Containment vs Dominance

When you’re talking about overlapping structures, it’s useful to make the distinction between structures that contain each other and structures that dominate each other. Containment is a happenstance relationship between ranges while dominance is one that has a meaningful semantic. A page may happen to contain a stanza, but a poem domainates the stanzas that it contains.

In LMNL, we view a document as consisting of a sequence of atoms, usually characters, and ranges over those characters. But the model makes no assertions about dominance relationships between the ranges. This document model is easy to construct from a serialised document like the one above.

Conversely, GODDAG document models are directed acyclic graphs (DAGs): the nodes within those graphs have children and parents, with leaf nodes containing characters, and the parent-child relationship implies dominance. This is a useful model for processing, and particularly querying. Navigating a DAG is a lot like navigating a tree, just one that represents multiple hierarchies. But it isn’t possible to construct a DAG from a serialised document like the one above without extra information about which containment relationships are actually dominance relationships, and which mere happenstance.

So an important challenge is how to get from a flat, containment-only model to a DAG. There are four approaches that can be taken:

  1. For any document, for each pair of range names A and B, if every range named A contains a range named B, then assume that A dominates B; from that set of relationships, create a DAG.
  2. Introduce additional syntax into tags, such that dominance relationships between ranges can be expressed explicitly within the serialisation.
  3. Associate each document with a schema, and use the model expressed in the schema to identify dominance relationships; a Creole schema like the one above could be taking as asserting that poems dominate stanzas, for example, since stanzas are mentioned in the content model of the poem range.
  4. Defer the construction of a DAG to the point of processing; a document would then not be a DAG in and of itself, but only in relation to a particular process.

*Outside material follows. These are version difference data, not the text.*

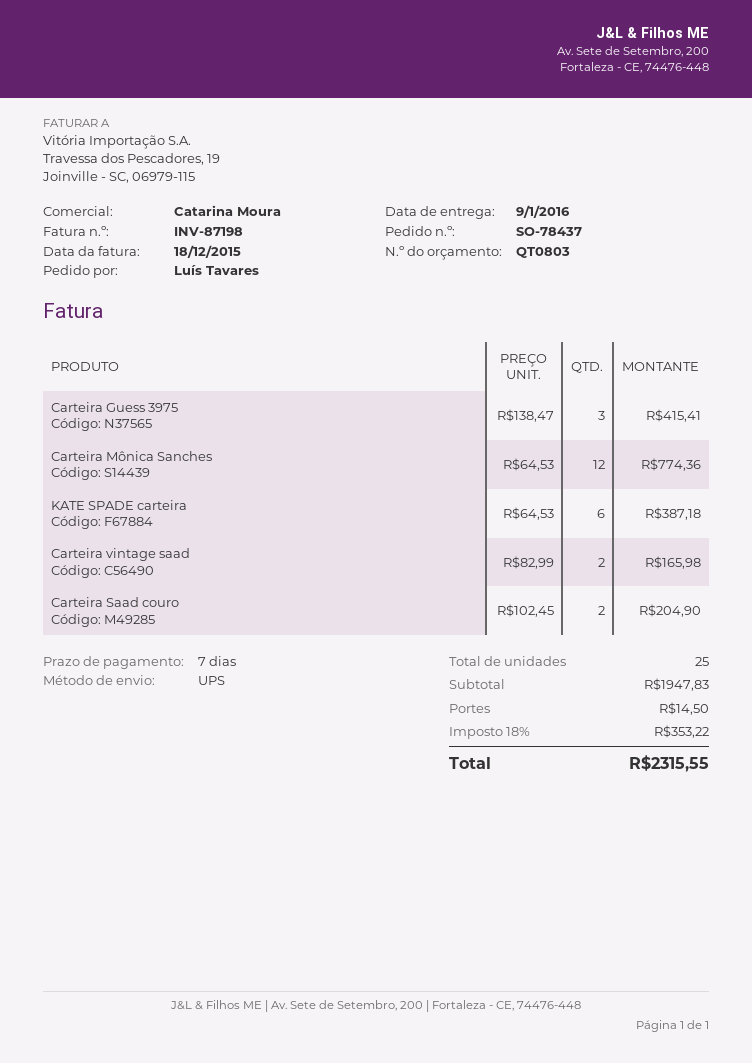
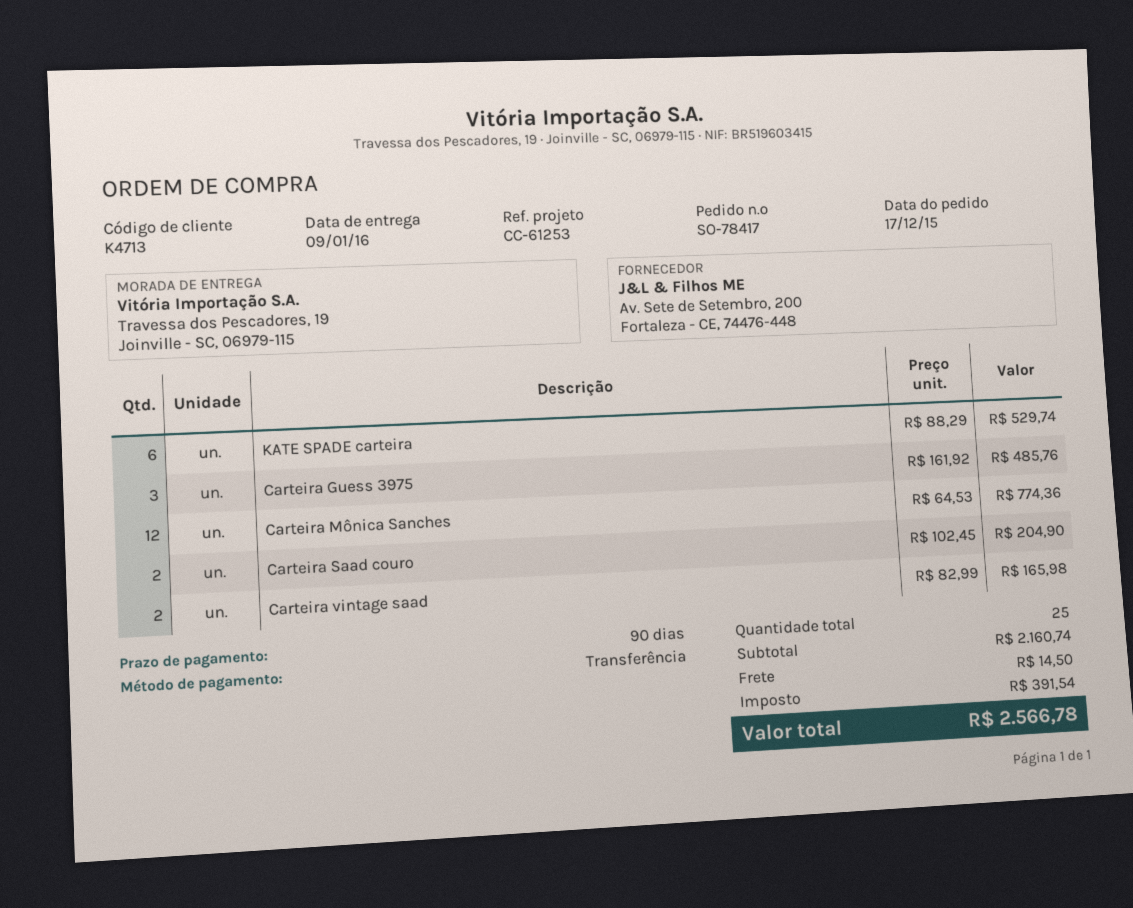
order number: SO-78437 -> SO-78417
payment terms: 7 days -> 90 days
Carteira Guess 3975: 3 x 138.47 = 415.41 -> 3 x 161.92 = 485.76
KATE SPADE carteira: 6 x 64.53 = 387.18 -> 6 x 88.29 = 529.74
subtotal: 1947.83 -> 2160.74
tax: 353.22 -> 391.54
total: 2315.55 -> 2566.78

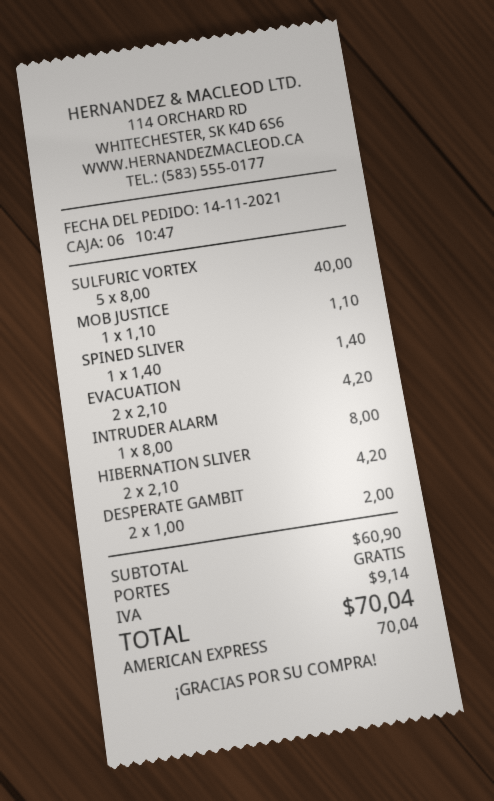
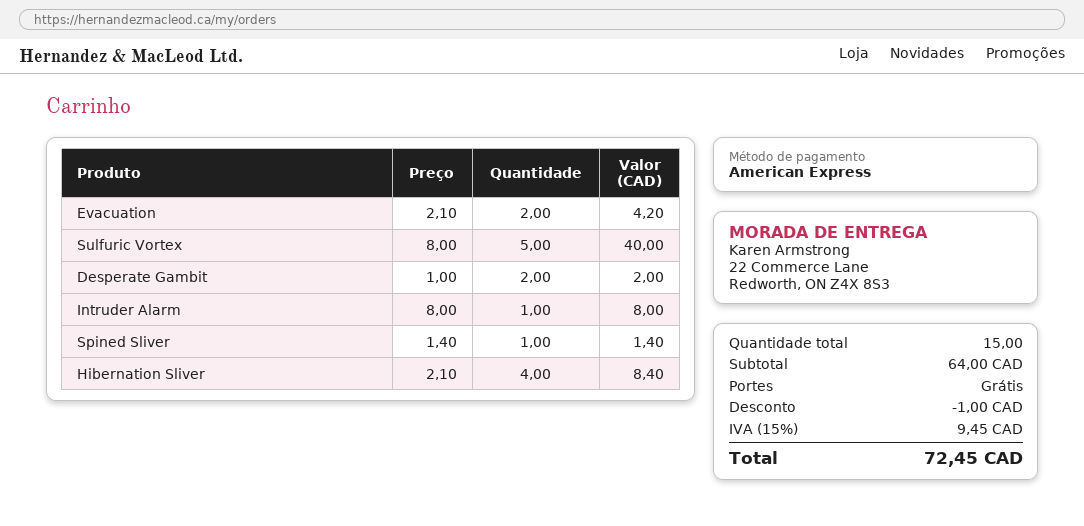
MOB JUSTICE: 1 x 1.10 = 1.10 -> none
HIBERNATION SLIVER: 2 x 2.10 = 4.20 -> 4 x 2.10 = 8.40
subtotal: 60.90 -> 64.00
discount: none -> 1.00
tax: 9.14 -> 9.45
total: 70.04 -> 72.45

I find the last of these the most satisfactory. 1 is too arbitrary. 2 requires too much syntax. 3 requires a single schema per document (which, from experience with XML, I think is a broken model). One could imagine being able to specify something like:

book > page > pl > #text
book > poem > stanza > sl > #text
book > poem > s > #text

and this generating a DAG in which a book node had page and poem children, page nodes had pl children which had text children, poem nodes had stanza children and s children, and so on. With this structure, it would be easy enough to find stanzas with four lines (/book/poem/stanza[count(sl) = 4]) without having to worry about the possibilities of happenstance containment, such as some stanza lines being contained by sentences that are contained by stanzas.

There’s lots more to talk about here. In particular, things about the useful and appropriate ways of querying and transforming these structures, and how to best serialise them in XML. But I’ll leave those thoughts for another post.